-- Opening Marker --

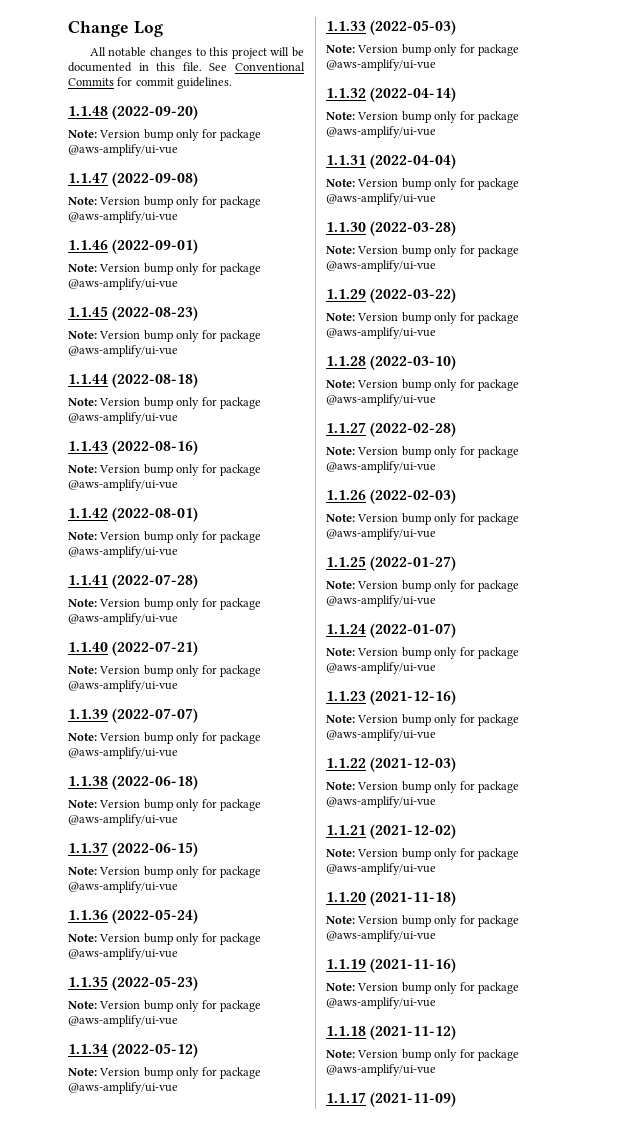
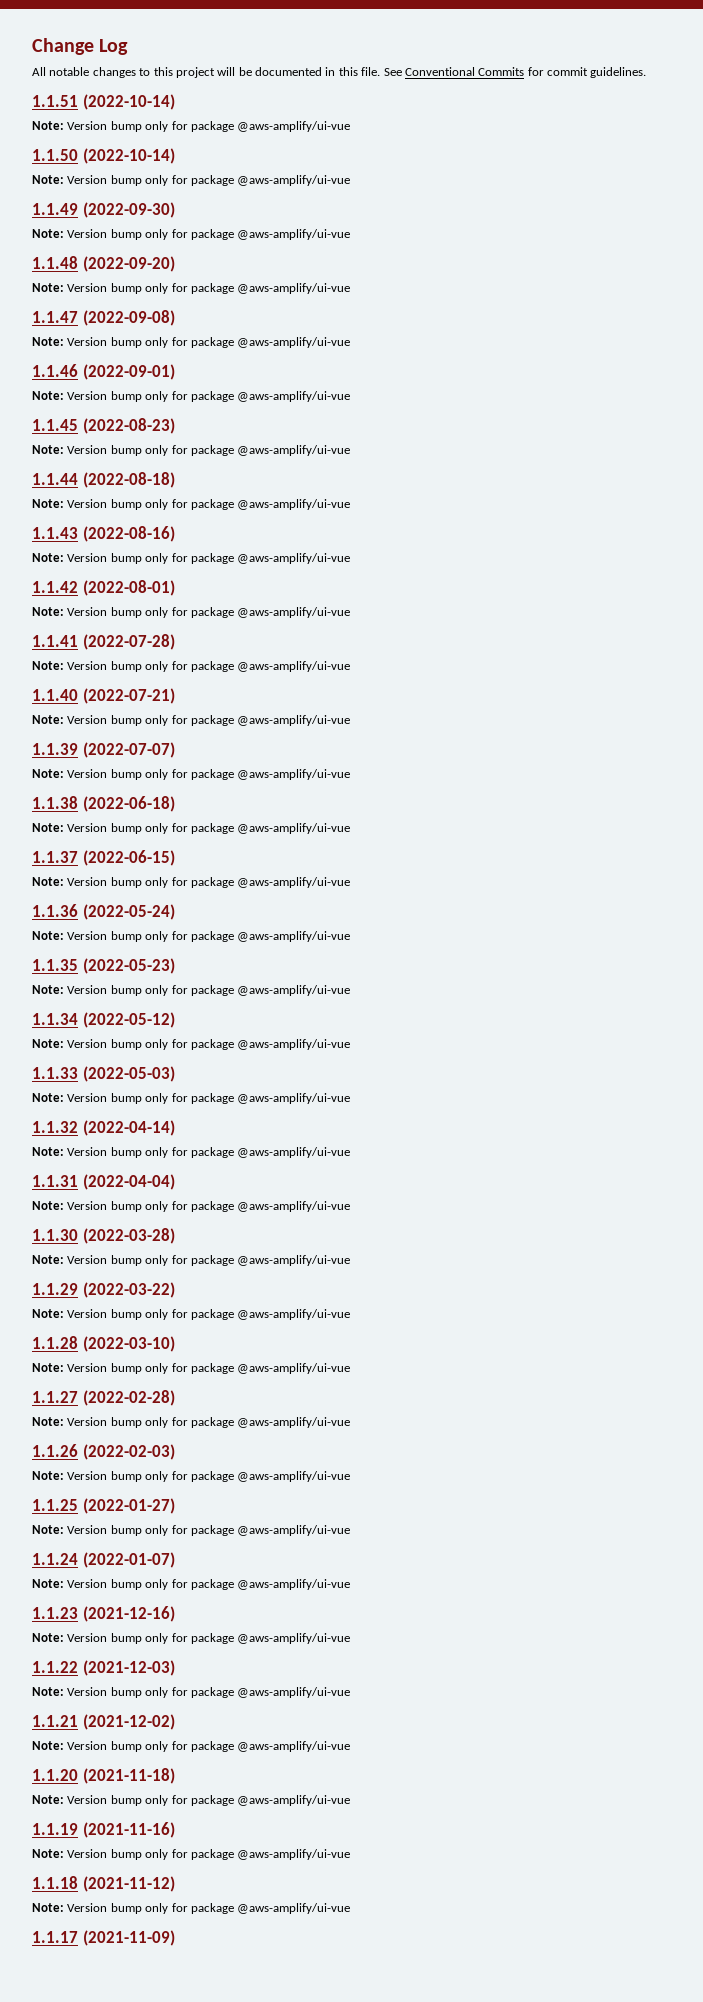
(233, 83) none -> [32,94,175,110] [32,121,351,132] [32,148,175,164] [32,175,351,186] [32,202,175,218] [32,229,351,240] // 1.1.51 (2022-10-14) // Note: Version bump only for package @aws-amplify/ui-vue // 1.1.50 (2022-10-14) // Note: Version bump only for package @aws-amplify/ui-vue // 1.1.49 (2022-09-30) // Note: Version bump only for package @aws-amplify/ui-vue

-- Closing Marker --
-- Opening Marker --

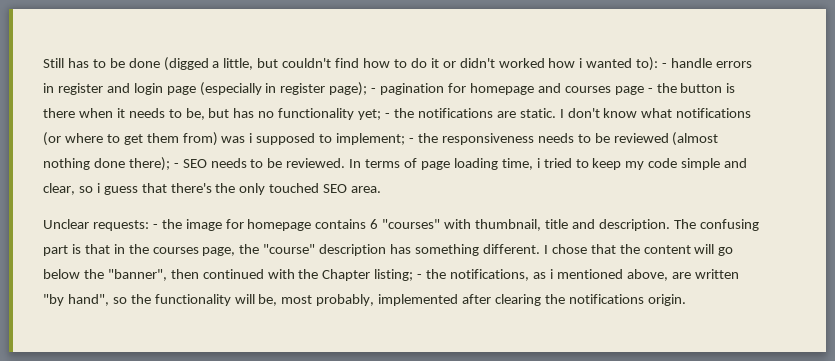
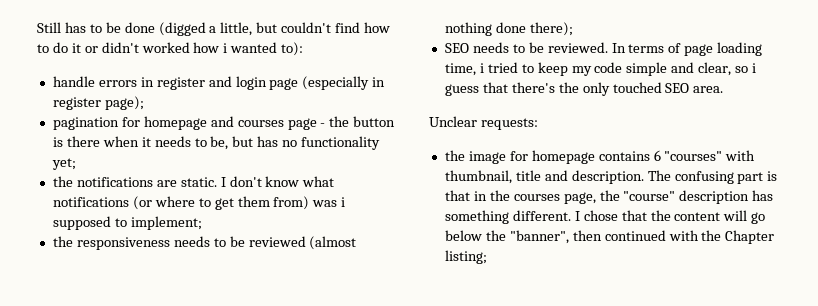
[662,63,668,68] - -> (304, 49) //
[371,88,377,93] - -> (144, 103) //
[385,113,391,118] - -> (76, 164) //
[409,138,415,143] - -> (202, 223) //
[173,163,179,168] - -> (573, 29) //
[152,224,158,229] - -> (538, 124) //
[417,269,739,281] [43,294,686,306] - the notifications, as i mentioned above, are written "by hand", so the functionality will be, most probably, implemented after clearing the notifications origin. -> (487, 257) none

-- Closing Marker --

Everything from the line with "[173,163,179,168] - -> (573, 29) //" through the line with "[417,269,739,281] [43,294,686,306] - the" in the listing above must be retyped exactly, with nothing added.

[173,163,179,168] - -> (573, 29) //
[152,224,158,229] - -> (538, 124) //
[417,269,739,281] [43,294,686,306] - the notifications, as i mentioned above, are written "by hand", so the functionality will be, most probably, implemented after clearing the notifications origin. -> (487, 257) none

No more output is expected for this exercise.